# About this task:
Filter the entries down to the lines holding "align", then copy those lines.

# Supplied records:
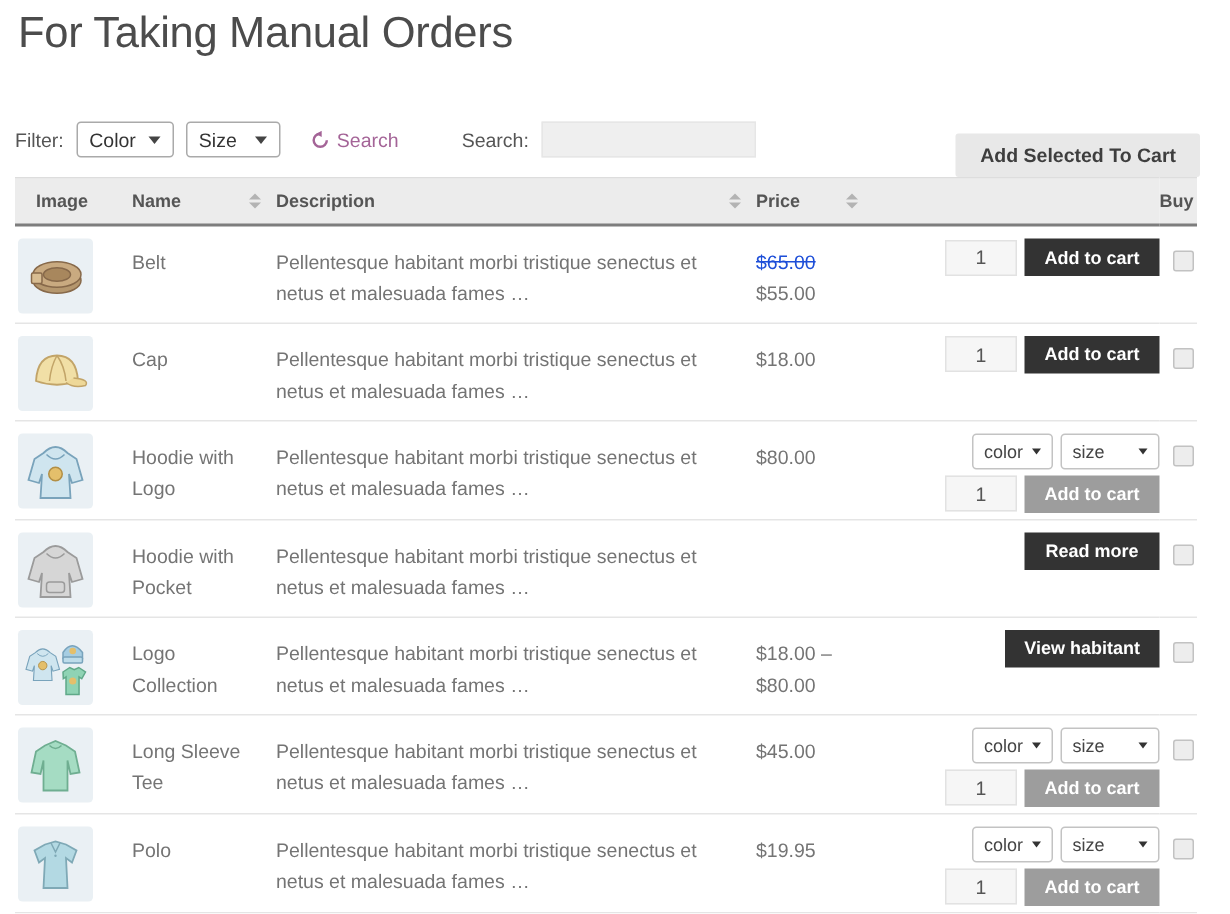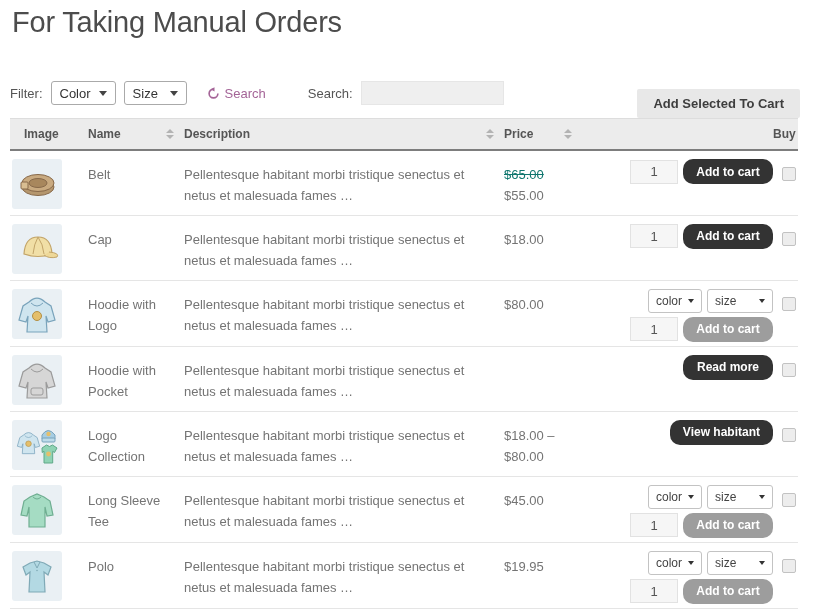--- a/index.html
+++ b/index.html
@@ -37,7 +37,7 @@
   .thumb{display:inline-block;width:50px;height:50px;background:#eaf0f4;border-radius:3px;cursor:pointer;}
   .c-name,.c-desc{padding:13px 14px 0 0;font-size:13px;color:#747474;line-height:21px;}
   .c-price{padding:13px 0 0 0;font-size:13px;color:#747474;line-height:21px;}
-  .price-del{display:block;text-decoration:line-through;color:#0f766e;}
+  .price-del{display:block;text-decoration:line-through;color:#1d4ed8;}
   .price-line{display:block;}
   .c-ctrl{padding:8px 0 0 0;text-align:right;}
   .ctrl-line{display:flex;justify-content:flex-end;align-items:center;gap:5px;margin-bottom:4px;}

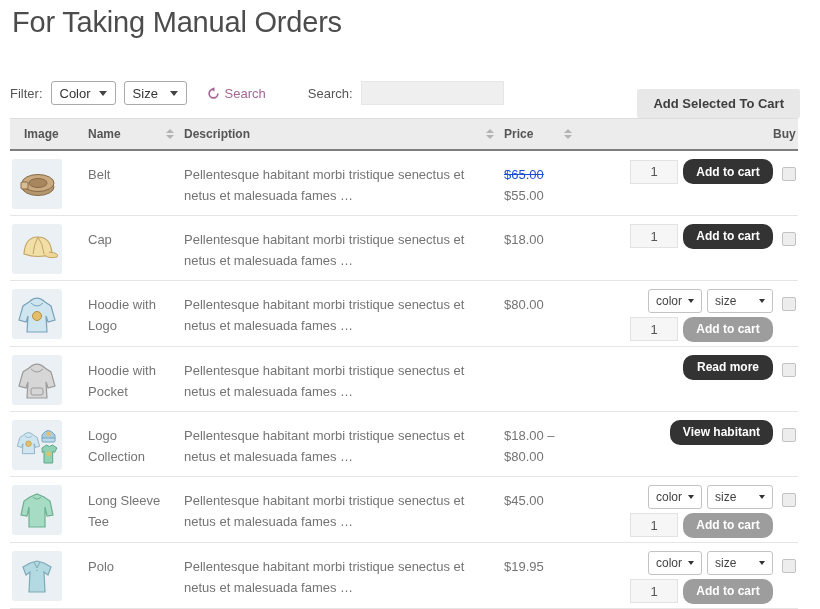--- a/index.html
+++ b/index.html
@@ -43,7 +43,7 @@
   .ctrl-line{display:flex;justify-content:flex-end;align-items:center;gap:5px;margin-bottom:4px;}
   .qty{width:48px;height:24px;background:#f6f6f6;border:1px solid #e2e2e2;box-sizing:border-box;
     text-align:center;font-size:13px;color:#555;font-family:inherit;padding:0;}
-  .btn-dark{background:#333;border:none;border-radius:10px;color:#fff;font-size:12px;font-weight:700;
+  .btn-dark{background:#333;border:none;border-radius:0;color:#fff;font-size:12px;font-weight:700;
     height:25px;min-width:90px;padding:0 13px;font-family:inherit;cursor:pointer;}
   .btn-disabled{background:#9d9d9d;}
   .rsel{display:inline-flex;align-items:center;justify-content:space-between;gap:6px;border:1px solid #c3c3c3;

# Worked solution:
   .c-ctrl{padding:8px 0 0 0;text-align:right;}
   .ctrl-line{display:flex;justify-content:flex-end;align-items:center;gap:5px;margin-bottom:4px;}
   .ctrl-line{display:flex;justify-content:flex-end;align-items:center;gap:5px;margin-bottom:4px;}
     text-align:center;font-size:13px;color:#555;font-family:inherit;padding:0;}
   .rsel{display:inline-flex;align-items:center;justify-content:space-between;gap:6px;border:1px solid #c3c3c3;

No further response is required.